Since I live abroad people have often made me notice that Italians use to swear a lot, even when they are not angry at all!
Indeed in Northern European countries it is considered extremely impolite to speak with “bad words” unless you want to be judged as a complete barbarian… But in Italy cursing has lost most of its importance and is now commonly used among all ranks. In some way it can be compared to a peculiarity that is wholly Italian: gesticulating. Both characteristics are ways to accentuate what we are saying, and give more credibility to what we are arguing. Actually we can even use it to intimidate others…and last but not least: cursing helps to free our animal instinct!
If you happen to come to Italy but do not feel too confident (yet) with using words like vaffanculo, cazzo, or stronzo than there are lighter alternatives to convey the idea. One of those you can always count on is: Che cavolo! Literally meaning “what the cauliflower!” but actually a polite way of saying “what the f**k!”
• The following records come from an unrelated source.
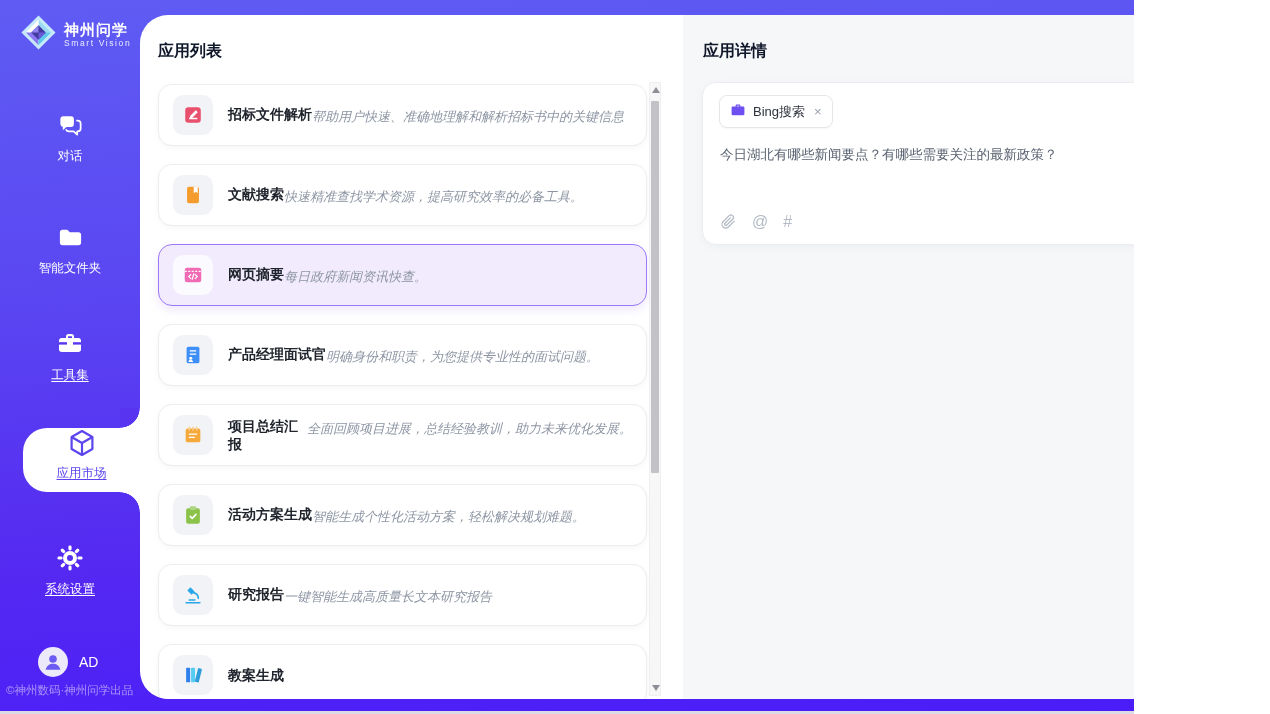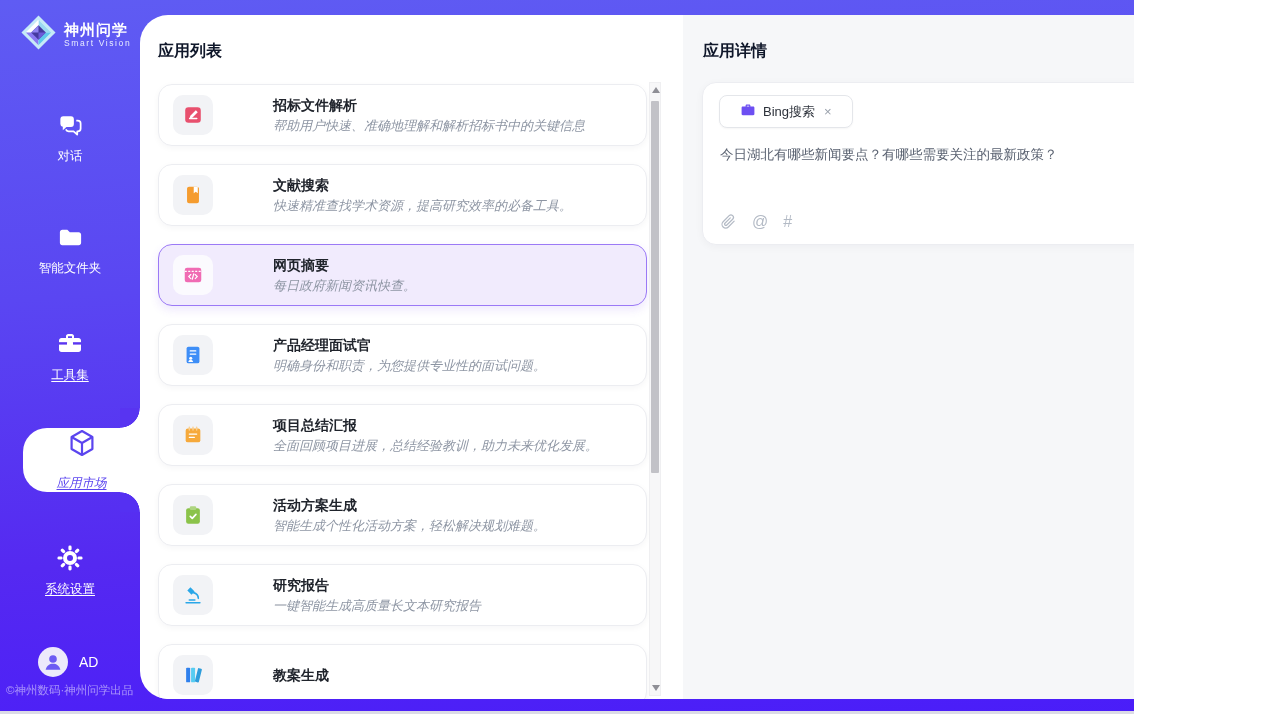--- a/index.html
+++ b/index.html
@@ -42,7 +42,7 @@
   .app-card.selected{background:#F1EBFD;border:1.5px solid #9B79F6;box-shadow:0 4px 10px rgba(112,68,240,.12);}
   .tile{flex:0 0 40px;width:40px;height:40px;border-radius:10px;background:#F2F3F6;display:flex;align-items:center;justify-content:center;}
   .app-card.selected .tile{background:#FBFAFE;}
-  .card-text{display:flex;flex-direction:column;min-width:0;margin-left:45px;}
+  .card-text{display:flex;min-width:0;}
   .card-title{font-size:14px;font-weight:700;color:#20242C;line-height:18px;}
   .card-desc{font-size:13px;color:#8D95A3;line-height:17px;margin-top:3px;white-space:nowrap;font-style:italic;}
 

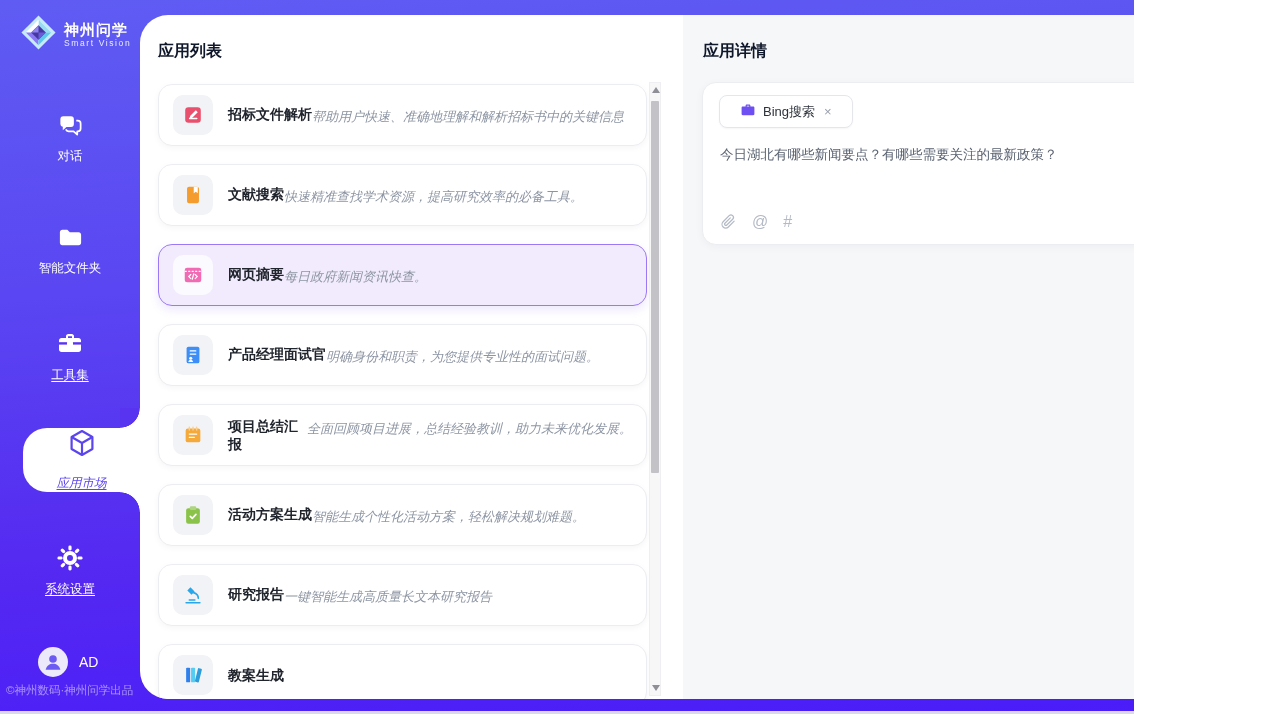--- a/index.html
+++ b/index.html
@@ -59,7 +59,7 @@
   .input-card{position:absolute;left:19px;top:67px;width:520px;height:163px;box-sizing:border-box;background:#fff;
     border:1px solid #ECEDF1;border-radius:14px;box-shadow:0 2px 8px rgba(30,34,60,.04);}
   .tool-chip{position:absolute;left:16px;top:12px;height:31px;display:inline-flex;align-items:center;gap:7px;
-    padding:0 20px;border:1px solid #E4E6EA;border-radius:8px;background:#fff;box-shadow:0 1px 2px rgba(0,0,0,.04);cursor:pointer;}
+    padding:0 10px;border:1px solid #E4E6EA;border-radius:8px;background:#fff;box-shadow:0 1px 2px rgba(0,0,0,.04);cursor:pointer;}
   .tool-chip .chip-label{font-size:13px;color:#2C313A;}
   .tool-chip .chip-close{font-size:13px;color:#99A0AB;margin-left:2px;cursor:pointer;}
   .query-text{position:absolute;left:17px;top:62px;right:17px;font-size:13.5px;color:#596170;line-height:19px;cursor:text;}

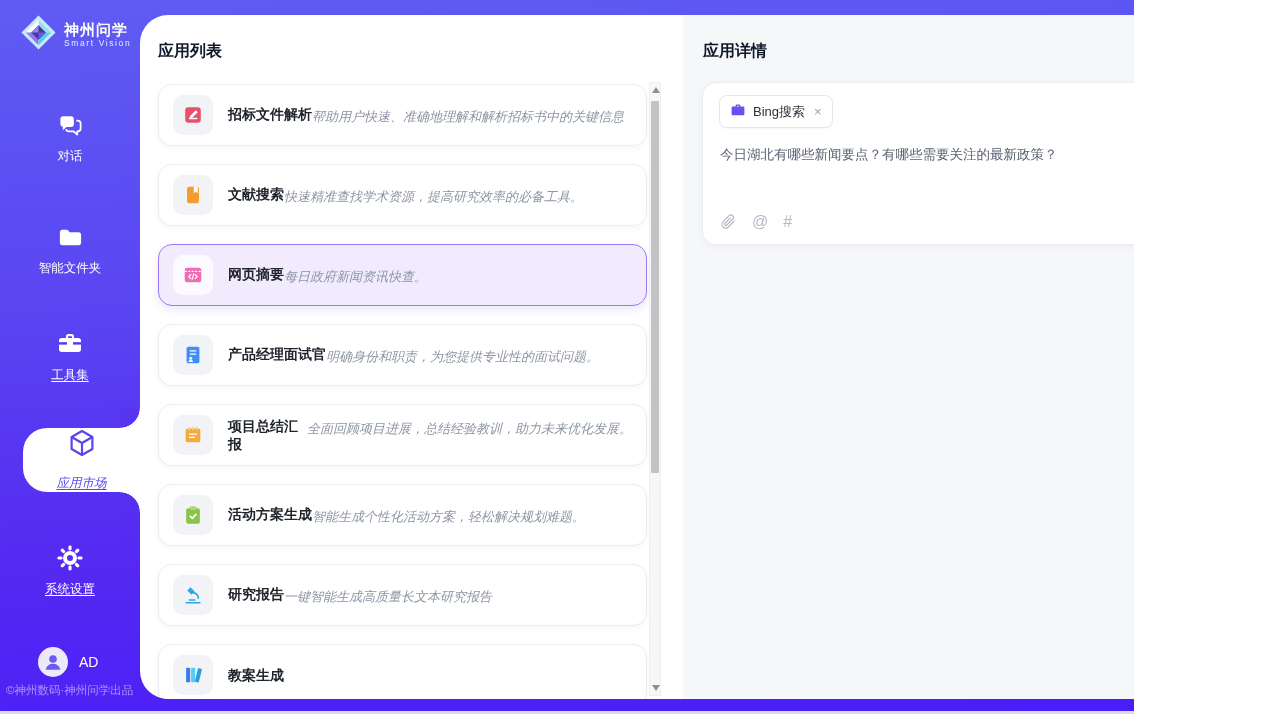--- a/index.html
+++ b/index.html
@@ -17,7 +17,7 @@
   .nav-label{color:#fff;font-size:12.5px;}
   .nav-label.u{text-decoration:underline;text-underline-offset:2px;}
   .nav-tab{position:absolute;left:23px;top:428px;width:117px;height:64px;background:#fff;
-    border-radius:24px 0 0 24px;display:flex;flex-direction:column;align-items:center;justify-content:space-between;gap:3px;cursor:pointer;font-style:italic;}
+    border-radius:24px 0 0 24px;display:flex;flex-direction:column;align-items:center;justify-content:flex-start;gap:3px;cursor:pointer;}
   .nav-tab .nav-label{color:#5B45EF;}
   .fillet{position:absolute;right:0;width:20px;height:20px;}
   .fillet.top{top:408px;background:radial-gradient(circle at 0 0,#5834F1 19.4px,#fff 20px);}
However if you happen to be in an Italian restaurant and you see the cavolo on the menu, don’t be surprised, cauliflower can be a delicious ingredient for many dishes. In Southern Italy we use to prepare it with pasta. It is a quick, healthy, and cheap meal. Also the ingredients can be easily found in any supermarket. Pasta e cavolo is a typical winter dish that is yummy in the coldest time of the year. Try it with orecchiette pasta to give it a characteristic Italian taste.
Pasta e cavolo (4 persons)
- 500gr. Orecchiette pasta
- 200gr. Pancetta (bacon)
- 2 cloves of garlic
- 5 tablespoons extra virgin olive oil
- 1 cauliflower
- Grated cheese
- Pepper to taste
Take the cauliflower and slice it into four parts. Next, slice the thickest part of the core away from each quarter. You can either discard the core and thicker stems, or slice them thinly and cook them along with the florets. Now just pull the florets apart with your fingers.
Wash all pieces carefully and cook them in salty water.
Meanwhile mince the garlic finely. Heat the extra virgin olive oil in a pan over medium heat, add the garlic and pancetta. Cook them until they are fragrant and turn off the fire.
When the cauliflower is almost cooked add the orecchiette to the water
and when they are al dente (by tasting) drain them into a colander placed into your kitchen sink.
Lift the colander and make sure you shake off all excess water. Toss orecchiette and cauliflower with the pancetta and oil in a large bowl.
Serve it hot with some cheese and pepper on top.